## Instructions to follow
Set down the entries that follow exactly as written, leaving out any images.

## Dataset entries

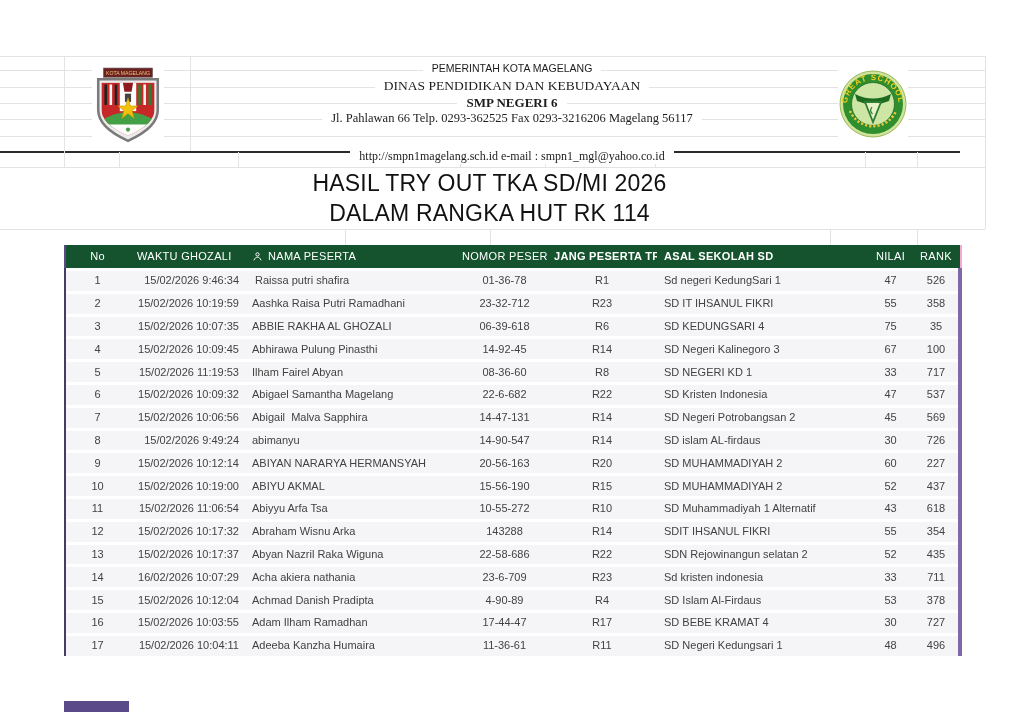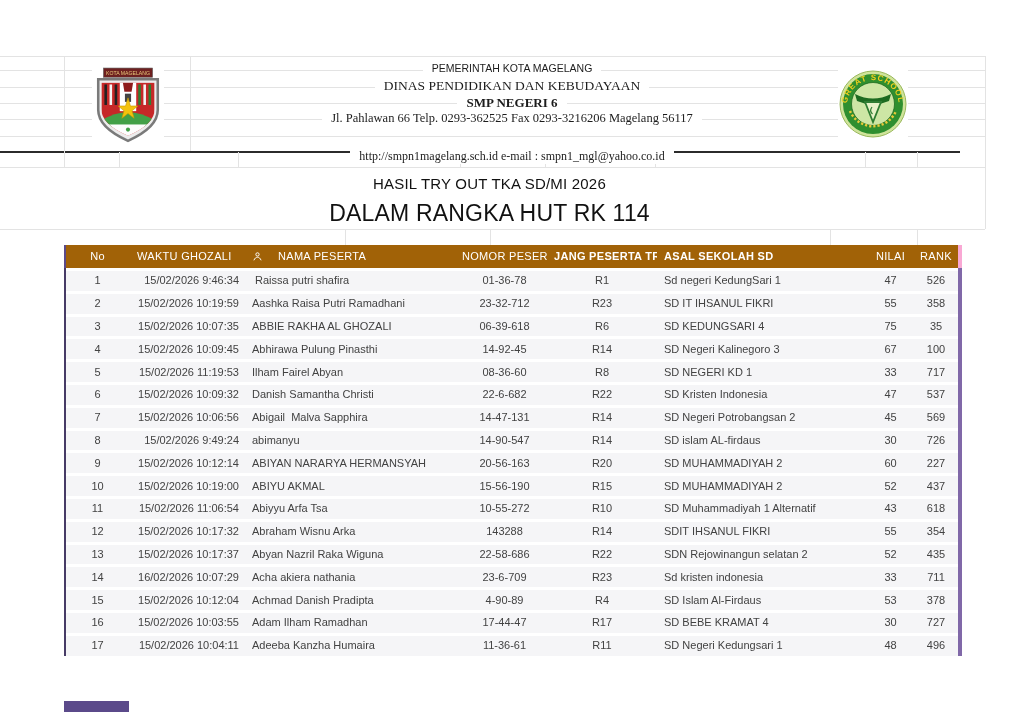--- a/index.html
+++ b/index.html
@@ -19,7 +19,7 @@
   
   #title-block{position:absolute;left:64px;top:168px;width:851px;height:61px;background:#fff;
                z-index:2;text-align:center;color:#111;}
-  #title-block .t1{font-size:15px;line-height:31px;letter-spacing:0.2px;}
+  #title-block .t1{font-size:23px;line-height:31px;letter-spacing:0.2px;}
   #title-block .t2{font-size:23px;line-height:29px;letter-spacing:0.2px;}
   
   #results-table{position:absolute;left:64px;top:245px;width:898px;z-index:2;}

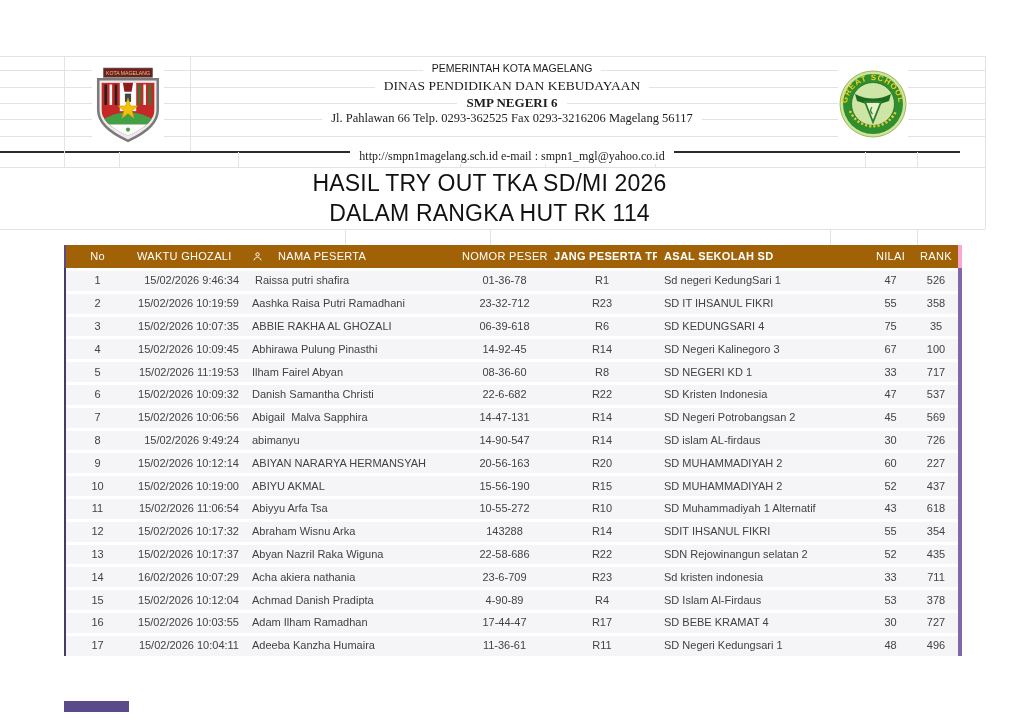--- a/index.html
+++ b/index.html
@@ -23,9 +23,9 @@
   #title-block .t2{font-size:23px;line-height:29px;letter-spacing:0.2px;}
   
   #results-table{position:absolute;left:64px;top:245px;width:898px;z-index:2;}
-  .thead{display:flex;height:23px;background:#a16207;color:#fff;align-items:center;
+  .thead{display:flex;height:23px;background:#14532d;color:#fff;align-items:center;
          font-size:10.5px;letter-spacing:0.3px;
-         border-left:2px solid #5b4a8a;border-right:4px solid #f9a8d4;box-sizing:border-box;}
+         border-left:2px solid #5b4a8a;border-right:2px solid #f9a8d4;box-sizing:border-box;}
   .tbody{border-left:2px solid #473b66;border-right:4px solid #8068a8;box-sizing:border-box;
          background:#fff;}
   .trow{display:flex;height:22.8px;background:#f5f5f7;border-top:3px solid #fff;

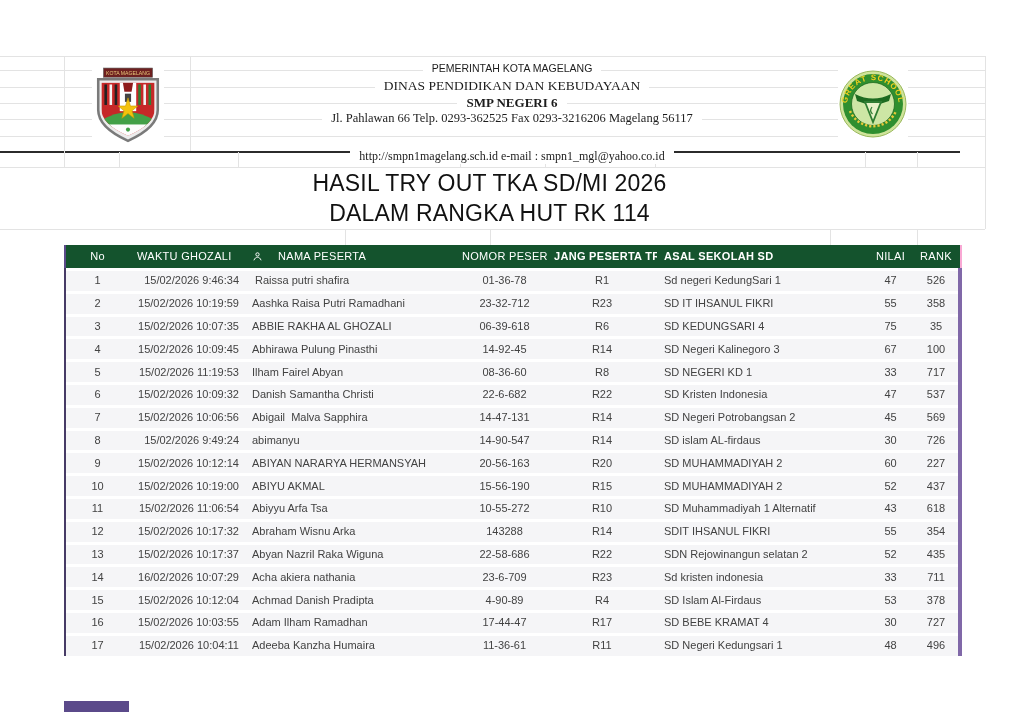--- a/index.html
+++ b/index.html
@@ -42,7 +42,7 @@
   .c-rank{width:44px;text-align:center;}
   .thead .cell{color:#fff;}
   .thead .c-waktu{text-align:left;padding-left:8px;padding-right:0;}
-  .thead .c-nama{display:flex;align-items:center;gap:15px;white-space:nowrap;}
+  .thead .c-nama{display:flex;align-items:center;gap:5px;white-space:nowrap;}
   .thead .c-nomor{text-align:right;padding-right:8px;}
   .thead .c-jenjang{text-align:left;padding-left:7px;font-weight:bold;}
   .thead .c-asal{font-weight:bold;}

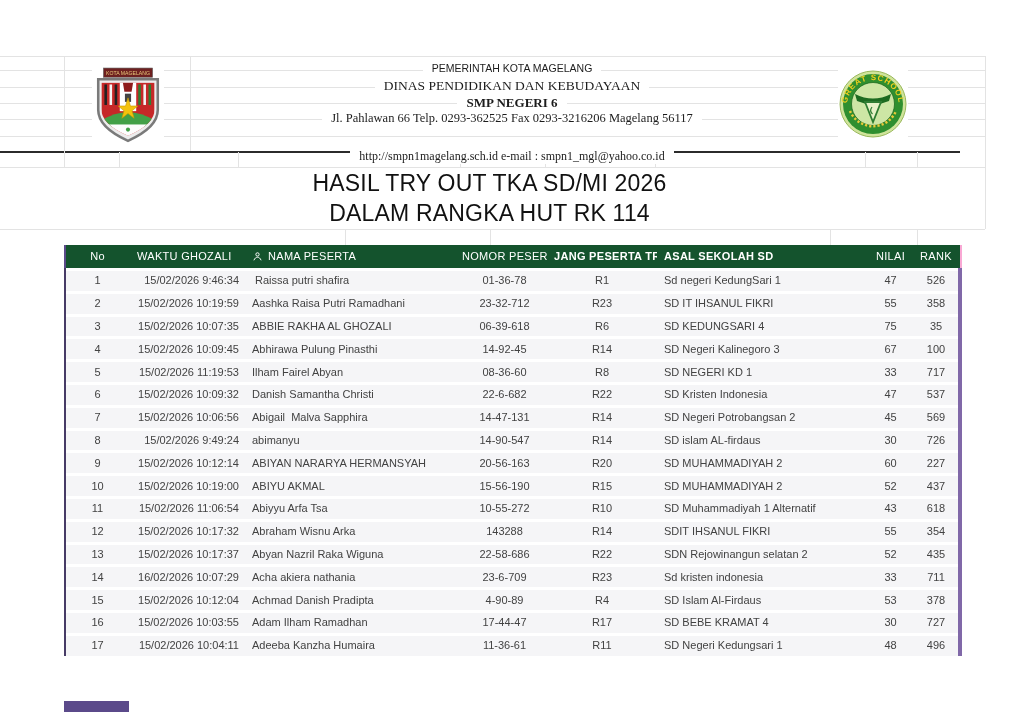--- a/index.html
+++ b/index.html
@@ -217,7 +217,7 @@
         <div class="trow">
           <div class="cell c-no">6</div>
           <div class="cell c-waktu">15/02/2026 10:09:32</div>
-          <div class="cell c-nama">Danish Samantha Christi</div>
+          <div class="cell c-nama">Abigael Samantha Magelang</div>
           <div class="cell c-nomor">22-6-682</div>
           <div class="cell c-jenjang">R22</div>
           <div class="cell c-asal">SD Kristen Indonesia</div>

## Task response
--- a/index.html
+++ b/index.html
@@ -19,7 +19,7 @@
   
   #title-block{position:absolute;left:64px;top:168px;width:851px;height:61px;background:#fff;
                z-index:2;text-align:center;color:#111;}
-  #title-block .t1{font-size:15px;line-height:31px;letter-spacing:0.2px;}
+  #title-block .t1{font-size:23px;line-height:31px;letter-spacing:0.2px;}
   #title-block .t2{font-size:23px;line-height:29px;letter-spacing:0.2px;}
   
   #results-table{position:absolute;left:64px;top:245px;width:898px;z-index:2;}

--- a/index.html
+++ b/index.html
@@ -23,9 +23,9 @@
   #title-block .t2{font-size:23px;line-height:29px;letter-spacing:0.2px;}
   
   #results-table{position:absolute;left:64px;top:245px;width:898px;z-index:2;}
-  .thead{display:flex;height:23px;background:#a16207;color:#fff;align-items:center;
+  .thead{display:flex;height:23px;background:#14532d;color:#fff;align-items:center;
          font-size:10.5px;letter-spacing:0.3px;
-         border-left:2px solid #5b4a8a;border-right:4px solid #f9a8d4;box-sizing:border-box;}
+         border-left:2px solid #5b4a8a;border-right:2px solid #f9a8d4;box-sizing:border-box;}
   .tbody{border-left:2px solid #473b66;border-right:4px solid #8068a8;box-sizing:border-box;
          background:#fff;}
   .trow{display:flex;height:22.8px;background:#f5f5f7;border-top:3px solid #fff;

--- a/index.html
+++ b/index.html
@@ -42,7 +42,7 @@
   .c-rank{width:44px;text-align:center;}
   .thead .cell{color:#fff;}
   .thead .c-waktu{text-align:left;padding-left:8px;padding-right:0;}
-  .thead .c-nama{display:flex;align-items:center;gap:15px;white-space:nowrap;}
+  .thead .c-nama{display:flex;align-items:center;gap:5px;white-space:nowrap;}
   .thead .c-nomor{text-align:right;padding-right:8px;}
   .thead .c-jenjang{text-align:left;padding-left:7px;font-weight:bold;}
   .thead .c-asal{font-weight:bold;}

--- a/index.html
+++ b/index.html
@@ -217,7 +217,7 @@
         <div class="trow">
           <div class="cell c-no">6</div>
           <div class="cell c-waktu">15/02/2026 10:09:32</div>
-          <div class="cell c-nama">Danish Samantha Christi</div>
+          <div class="cell c-nama">Abigael Samantha Magelang</div>
           <div class="cell c-nomor">22-6-682</div>
           <div class="cell c-jenjang">R22</div>
           <div class="cell c-asal">SD Kristen Indonesia</div>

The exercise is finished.